Item 7. Material to be Filed as Exhibits.

 

Exhibit

  

Title

1    Stock Purchase Agreement dated as of March 19, 2017, entered into by and among Cerulean Pharma Inc., Daré Bioscience, Inc. and equityholders of Daré Bioscience, Inc. named therein.
2    Support Agreement dated as of March 19, 2017, entered into by and among Cerulean Pharma Inc., Daré Bioscience, Inc. and shareholders of Cerulean Pharma Inc. named therein.


SIGNATURE

After reasonable inquiry and to the best of my knowledge and belief, I certify that the information set forth in this statement is true, complete and correct.

 

Dated: March 28, 2017     DARÉ BIOSCIENCE, INC.
    By:  

/s/ Sabrina Martucci Johnson

    Name:   Sabrina Martucci Johnson
    Title:   Chief Executive Officer


SCHEDULE A

DIRECTORS AND EXECUTIVE OFFICERS OF DARÉ BIOSCIENCE, INC.
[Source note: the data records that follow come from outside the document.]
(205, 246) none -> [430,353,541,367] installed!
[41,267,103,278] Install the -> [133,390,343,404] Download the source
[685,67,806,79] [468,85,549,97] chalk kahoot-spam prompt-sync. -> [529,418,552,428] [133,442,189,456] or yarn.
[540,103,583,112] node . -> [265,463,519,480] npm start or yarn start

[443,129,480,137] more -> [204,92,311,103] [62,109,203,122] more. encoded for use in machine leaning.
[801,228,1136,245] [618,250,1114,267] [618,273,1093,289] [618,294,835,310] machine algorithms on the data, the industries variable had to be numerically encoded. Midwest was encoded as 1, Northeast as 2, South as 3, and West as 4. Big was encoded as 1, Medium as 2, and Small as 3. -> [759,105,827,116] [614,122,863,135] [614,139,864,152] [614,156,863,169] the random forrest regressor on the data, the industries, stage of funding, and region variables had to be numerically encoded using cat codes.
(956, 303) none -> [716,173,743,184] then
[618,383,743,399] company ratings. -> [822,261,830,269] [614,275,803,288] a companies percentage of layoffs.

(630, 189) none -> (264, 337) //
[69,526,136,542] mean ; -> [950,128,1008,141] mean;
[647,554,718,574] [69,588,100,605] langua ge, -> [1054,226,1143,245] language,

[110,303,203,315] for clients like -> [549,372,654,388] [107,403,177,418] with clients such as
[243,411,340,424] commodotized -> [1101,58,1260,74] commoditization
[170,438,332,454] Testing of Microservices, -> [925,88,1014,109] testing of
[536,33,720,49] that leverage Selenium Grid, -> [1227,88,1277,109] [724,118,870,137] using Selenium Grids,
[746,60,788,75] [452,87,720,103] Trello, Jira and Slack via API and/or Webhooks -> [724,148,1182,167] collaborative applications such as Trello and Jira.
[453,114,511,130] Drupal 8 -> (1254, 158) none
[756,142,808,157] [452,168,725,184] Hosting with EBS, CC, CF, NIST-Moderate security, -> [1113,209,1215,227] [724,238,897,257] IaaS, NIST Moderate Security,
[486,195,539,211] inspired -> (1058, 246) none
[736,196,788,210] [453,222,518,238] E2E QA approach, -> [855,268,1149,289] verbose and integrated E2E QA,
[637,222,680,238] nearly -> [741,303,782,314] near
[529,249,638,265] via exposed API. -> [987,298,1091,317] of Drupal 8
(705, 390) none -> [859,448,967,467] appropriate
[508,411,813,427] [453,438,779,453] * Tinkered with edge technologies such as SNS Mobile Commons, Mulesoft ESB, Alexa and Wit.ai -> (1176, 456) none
The following is a list of the directors and executive officers of Daré Bioscience, Inc. (“ Daré ”), setting forth the name, residence or business address, present position with Daré and present principal occupation or employment (along with the name of any corporation or other organization in which such employment is conducted). All directors and officers listed below are citizens of the United States and employed by Daré. The principal address of Daré and the current business address for each individual listed below is 10210 Campus Point Drive, Suite 150, San Diego, CA 92121.

 

Name of Directors

   Citizenship   

Present Principal Occupation

Sabrina Martucci Johnson

   US    Sabrina Martucci Johnson serves as the Chief Executive Officer and a member of the board of directors of Daré. Ms. Johnson is also currently part-time Chief Financial Officer at the California Institute for Biomedical Research, a non-profit research institution.

Roger Hawley

   US    Roger Hawley serves as a member of the board of directors of Daré. Mr. Hawley also serves as a director of Zogenix, Inc. and provides consulting services to Alveo Technologies, Inc.

Executive Officers Who Are Not Directors

   Citizenship   

Present Principal Occupation

Lisa Walters-Hoffert

   US    Lisa Walters-Hoffert serves as the Chief Financial Officer of Daré.